● **Task brief**:
In your copy, reproduce each entry exactly and include no picture.
++++ Study material
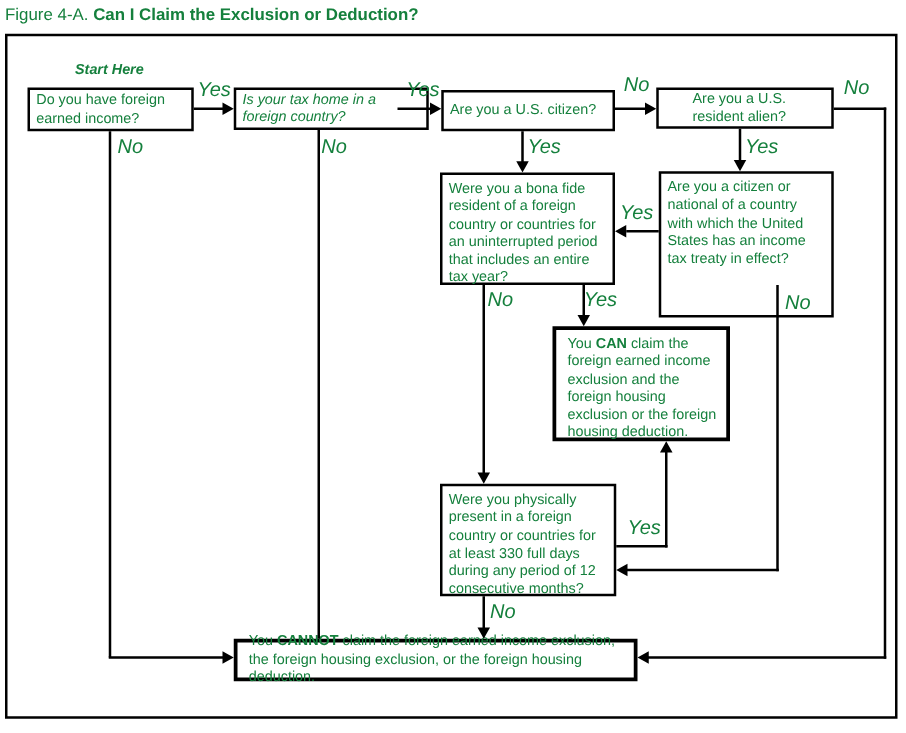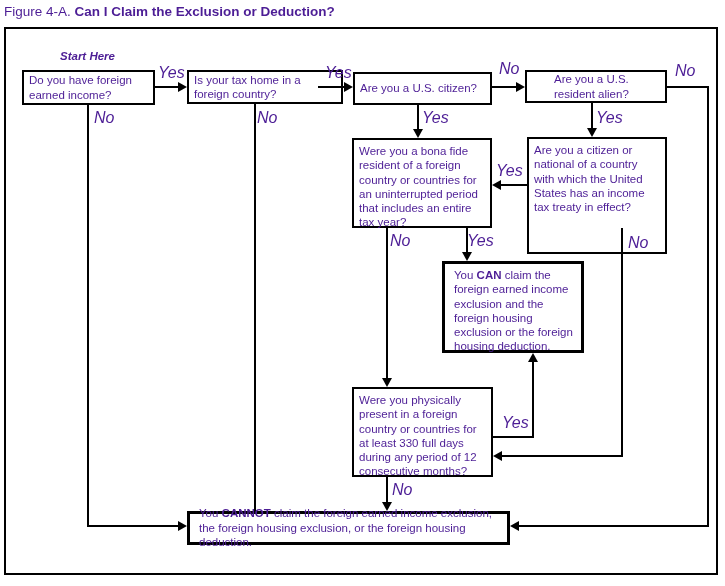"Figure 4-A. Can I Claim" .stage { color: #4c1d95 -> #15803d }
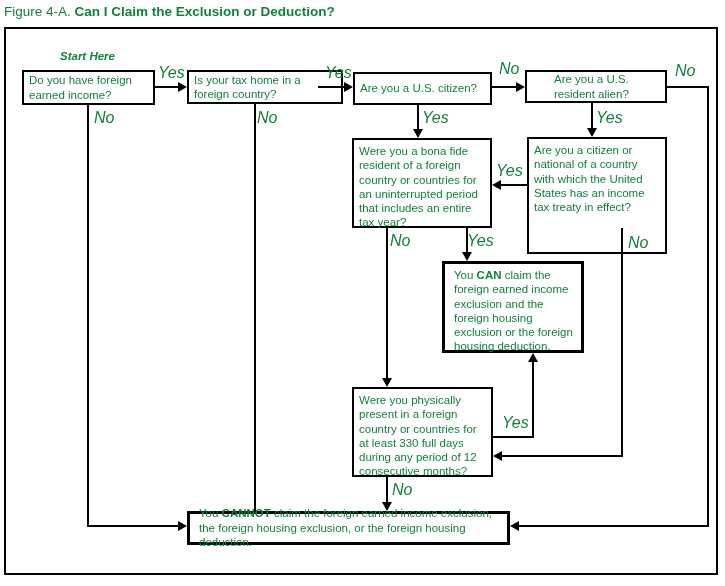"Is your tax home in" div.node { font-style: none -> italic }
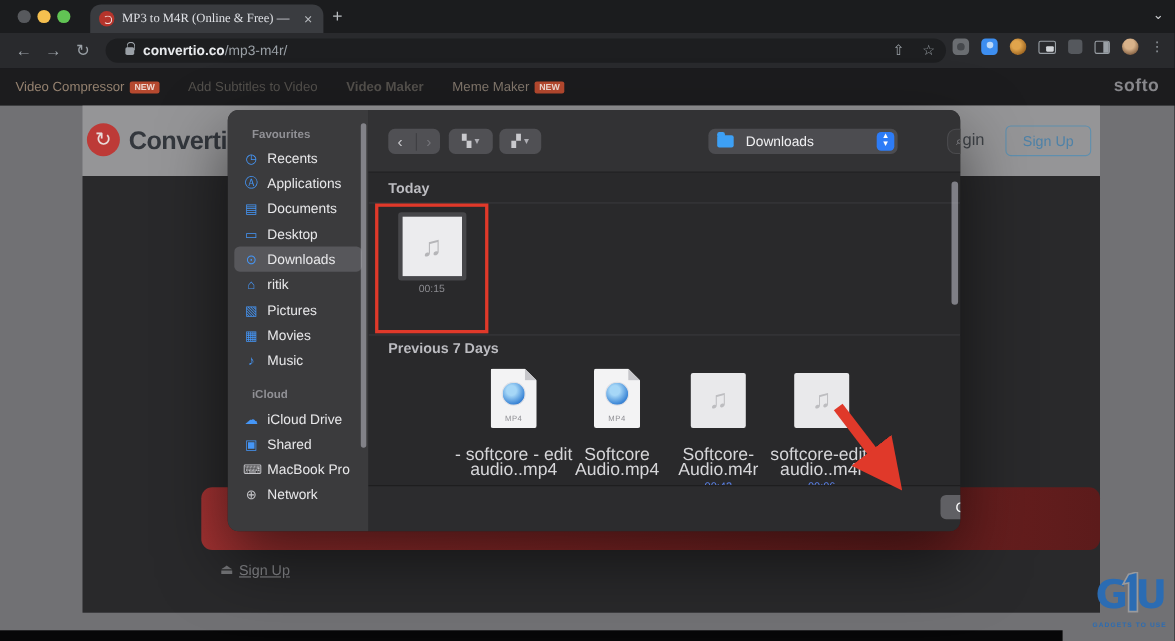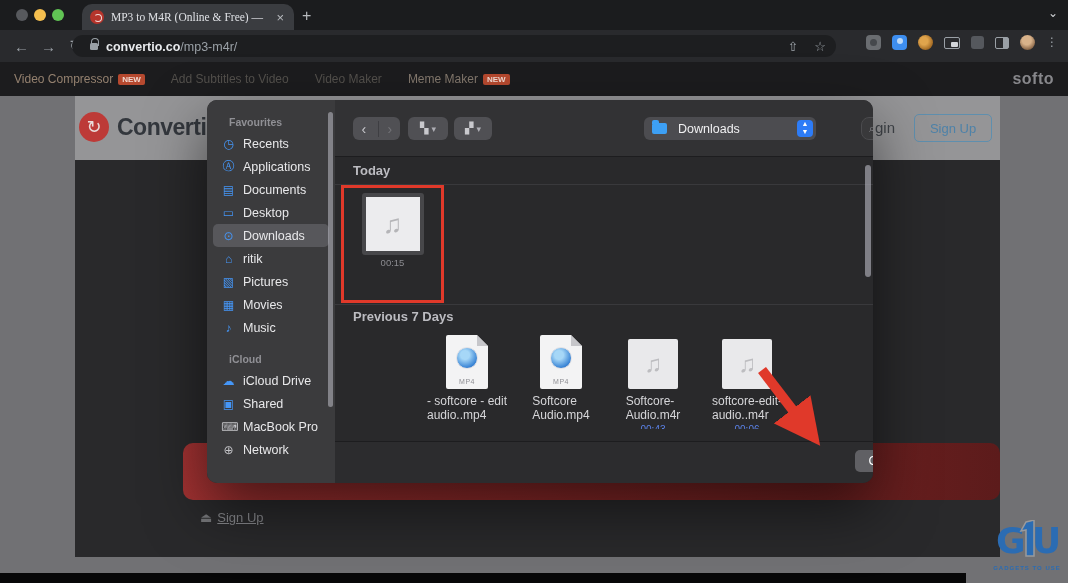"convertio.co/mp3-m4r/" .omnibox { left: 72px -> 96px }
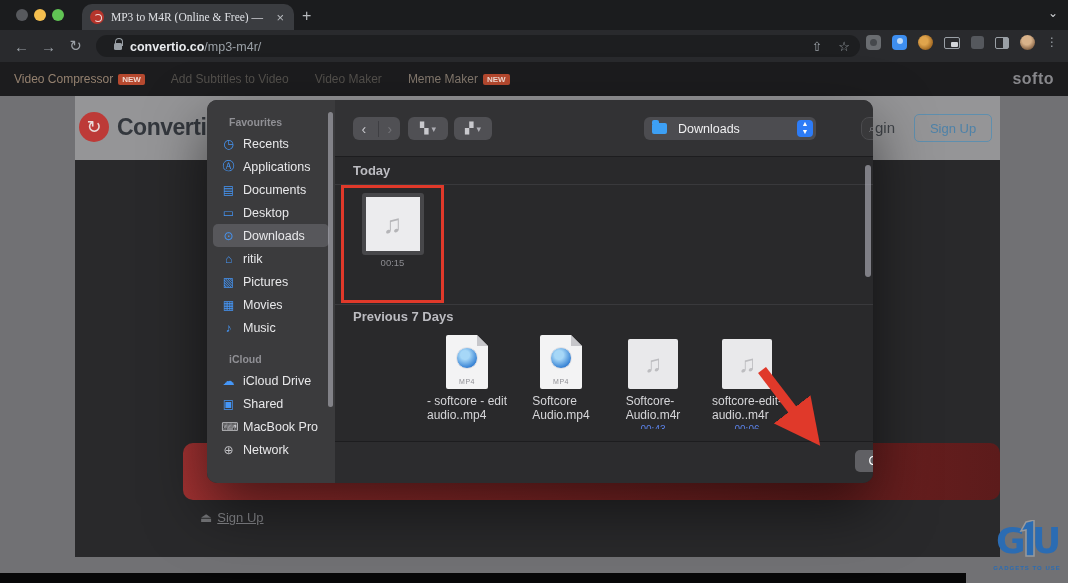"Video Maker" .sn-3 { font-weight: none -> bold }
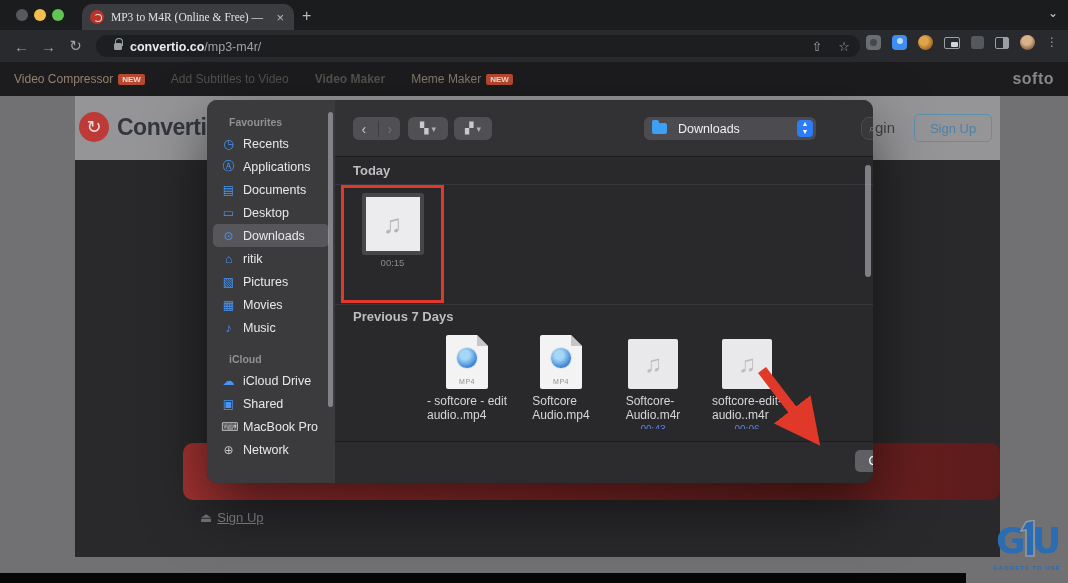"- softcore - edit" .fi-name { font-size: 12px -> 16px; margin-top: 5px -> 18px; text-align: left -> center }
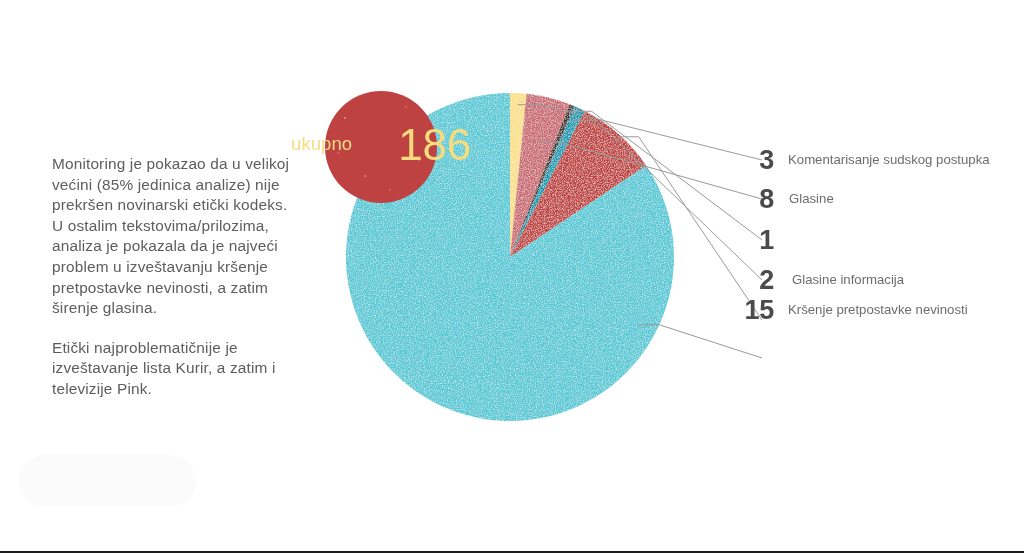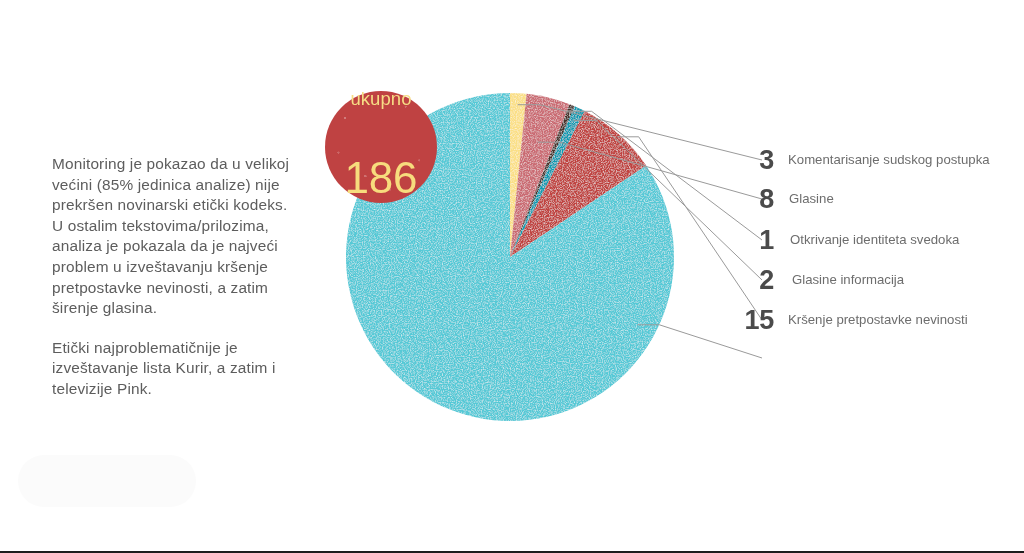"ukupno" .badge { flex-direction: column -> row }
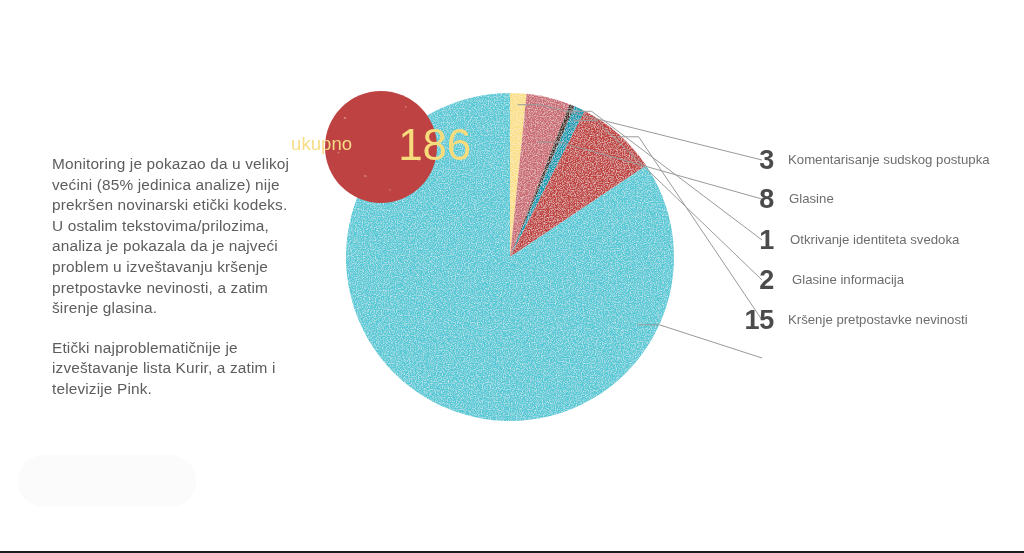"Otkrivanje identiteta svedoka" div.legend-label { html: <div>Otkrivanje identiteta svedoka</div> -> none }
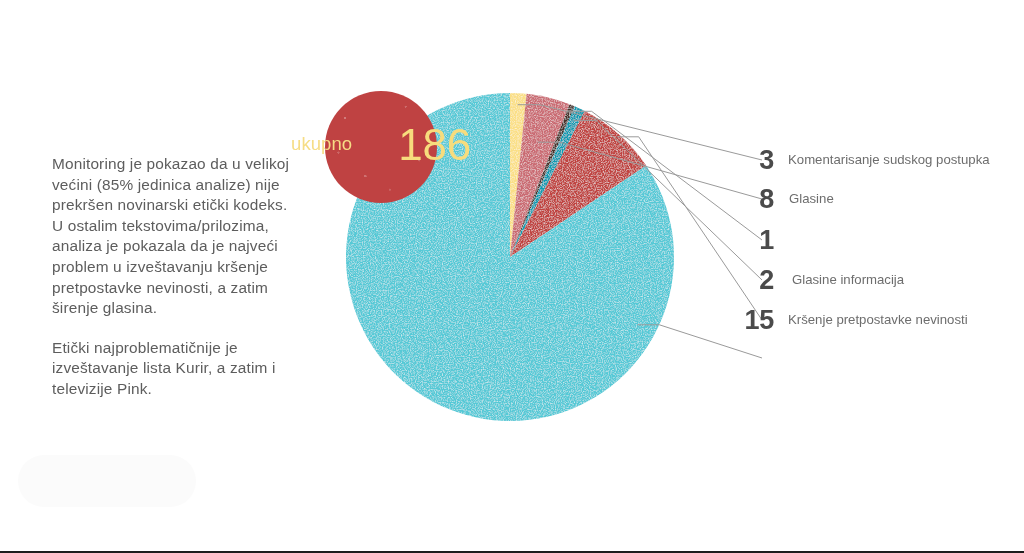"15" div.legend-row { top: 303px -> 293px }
++++++++
● **Solved problem**:
"Figure 4-A. Can I Claim" .stage { color: #4c1d95 -> #15803d }
"Is your tax home in" div.node { font-style: none -> italic }
"convertio.co/mp3-m4r/" .omnibox { left: 72px -> 96px }
"Video Maker" .sn-3 { font-weight: none -> bold }
"- softcore - edit" .fi-name { font-size: 12px -> 16px; margin-top: 5px -> 18px; text-align: left -> center }
"ukupno" .badge { flex-direction: column -> row }
"Otkrivanje identiteta svedoka" div.legend-label { html: <div>Otkrivanje identiteta svedoka</div> -> none }
"15" div.legend-row { top: 303px -> 293px }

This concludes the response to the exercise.